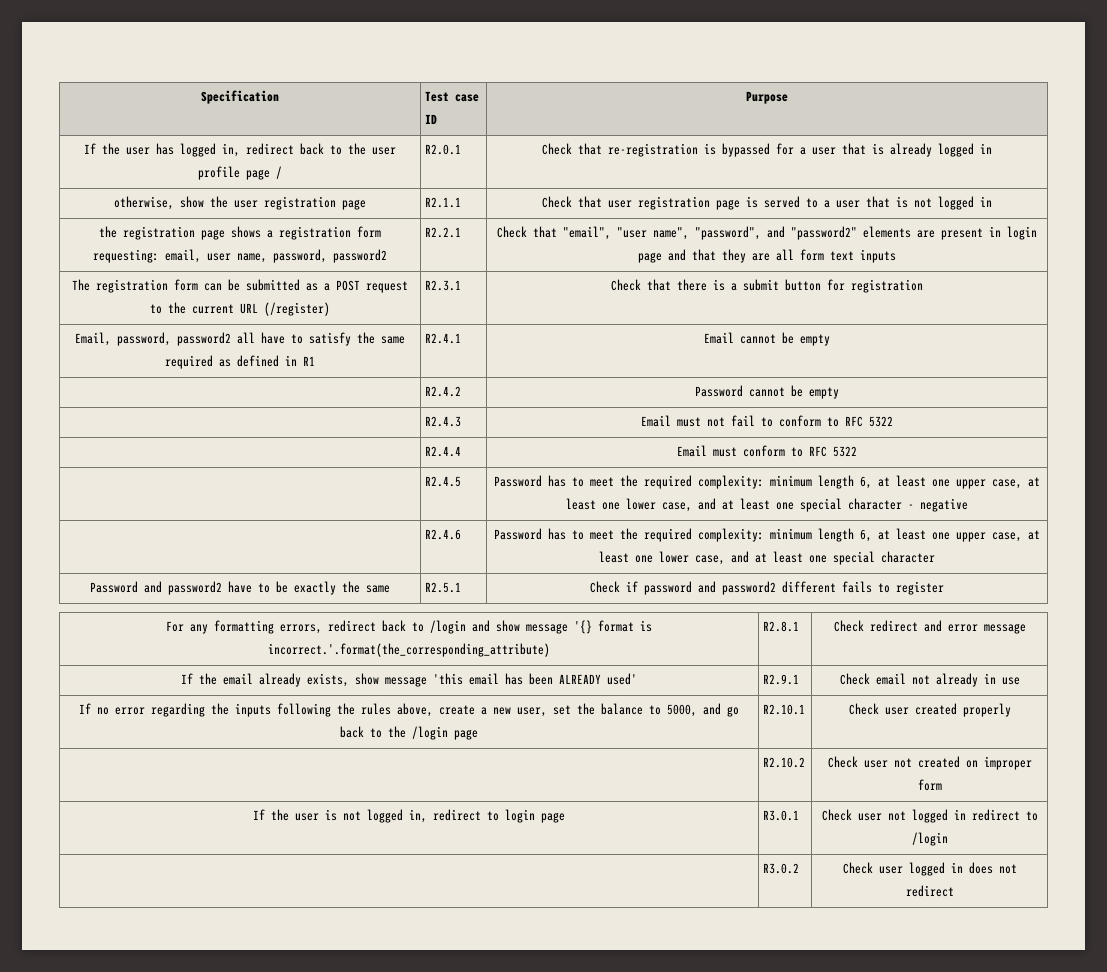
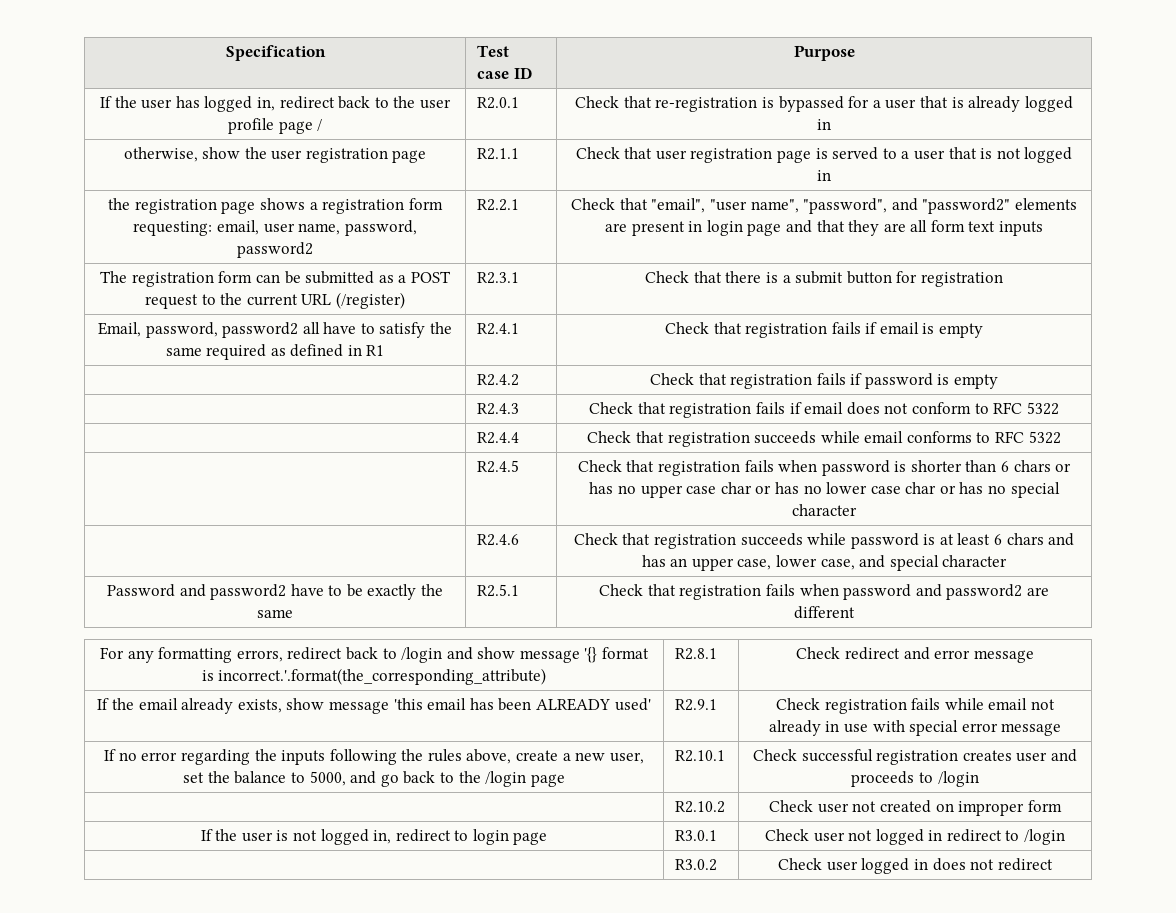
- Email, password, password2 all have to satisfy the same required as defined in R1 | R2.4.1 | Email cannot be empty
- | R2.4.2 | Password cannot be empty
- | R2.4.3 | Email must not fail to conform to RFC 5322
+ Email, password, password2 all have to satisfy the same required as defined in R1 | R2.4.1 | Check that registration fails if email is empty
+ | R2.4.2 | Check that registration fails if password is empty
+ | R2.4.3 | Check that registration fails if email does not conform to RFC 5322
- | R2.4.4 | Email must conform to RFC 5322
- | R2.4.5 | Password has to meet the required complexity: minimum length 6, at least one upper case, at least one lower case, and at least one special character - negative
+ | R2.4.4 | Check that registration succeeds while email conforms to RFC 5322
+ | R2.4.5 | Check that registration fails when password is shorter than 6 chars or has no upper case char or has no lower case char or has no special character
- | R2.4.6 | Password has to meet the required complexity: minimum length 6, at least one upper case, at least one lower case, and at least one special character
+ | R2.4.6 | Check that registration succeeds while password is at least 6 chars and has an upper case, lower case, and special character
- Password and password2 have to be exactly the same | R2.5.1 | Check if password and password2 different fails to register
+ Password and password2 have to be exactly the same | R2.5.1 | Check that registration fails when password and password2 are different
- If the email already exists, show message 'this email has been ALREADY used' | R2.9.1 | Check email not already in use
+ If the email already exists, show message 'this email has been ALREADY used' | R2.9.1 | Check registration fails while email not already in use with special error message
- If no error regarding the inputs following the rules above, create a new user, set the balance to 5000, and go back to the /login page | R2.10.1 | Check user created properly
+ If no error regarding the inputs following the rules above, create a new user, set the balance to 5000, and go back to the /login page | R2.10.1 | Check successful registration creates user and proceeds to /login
-=-=-
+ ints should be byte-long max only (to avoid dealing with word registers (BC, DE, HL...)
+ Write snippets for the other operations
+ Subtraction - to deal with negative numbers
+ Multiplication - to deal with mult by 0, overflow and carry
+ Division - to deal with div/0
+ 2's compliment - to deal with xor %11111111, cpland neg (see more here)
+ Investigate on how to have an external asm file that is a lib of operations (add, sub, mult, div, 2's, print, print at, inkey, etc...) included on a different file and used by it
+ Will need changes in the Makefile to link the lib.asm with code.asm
-=-=-
Restate word for word the entries above from the line with "- Email, password, password2" through the line with "- If the email", inclusive, leaving out everything else.

- Email, password, password2 all have to satisfy the same required as defined in R1 | R2.4.1 | Email cannot be empty
- | R2.4.2 | Password cannot be empty
- | R2.4.3 | Email must not fail to conform to RFC 5322
+ Email, password, password2 all have to satisfy the same required as defined in R1 | R2.4.1 | Check that registration fails if email is empty
+ | R2.4.2 | Check that registration fails if password is empty
+ | R2.4.3 | Check that registration fails if email does not conform to RFC 5322
- | R2.4.4 | Email must conform to RFC 5322
- | R2.4.5 | Password has to meet the required complexity: minimum length 6, at least one upper case, at least one lower case, and at least one special character - negative
+ | R2.4.4 | Check that registration succeeds while email conforms to RFC 5322
+ | R2.4.5 | Check that registration fails when password is shorter than 6 chars or has no upper case char or has no lower case char or has no special character
- | R2.4.6 | Password has to meet the required complexity: minimum length 6, at least one upper case, at least one lower case, and at least one special character
+ | R2.4.6 | Check that registration succeeds while password is at least 6 chars and has an upper case, lower case, and special character
- Password and password2 have to be exactly the same | R2.5.1 | Check if password and password2 different fails to register
+ Password and password2 have to be exactly the same | R2.5.1 | Check that registration fails when password and password2 are different
- If the email already exists, show message 'this email has been ALREADY used' | R2.9.1 | Check email not already in use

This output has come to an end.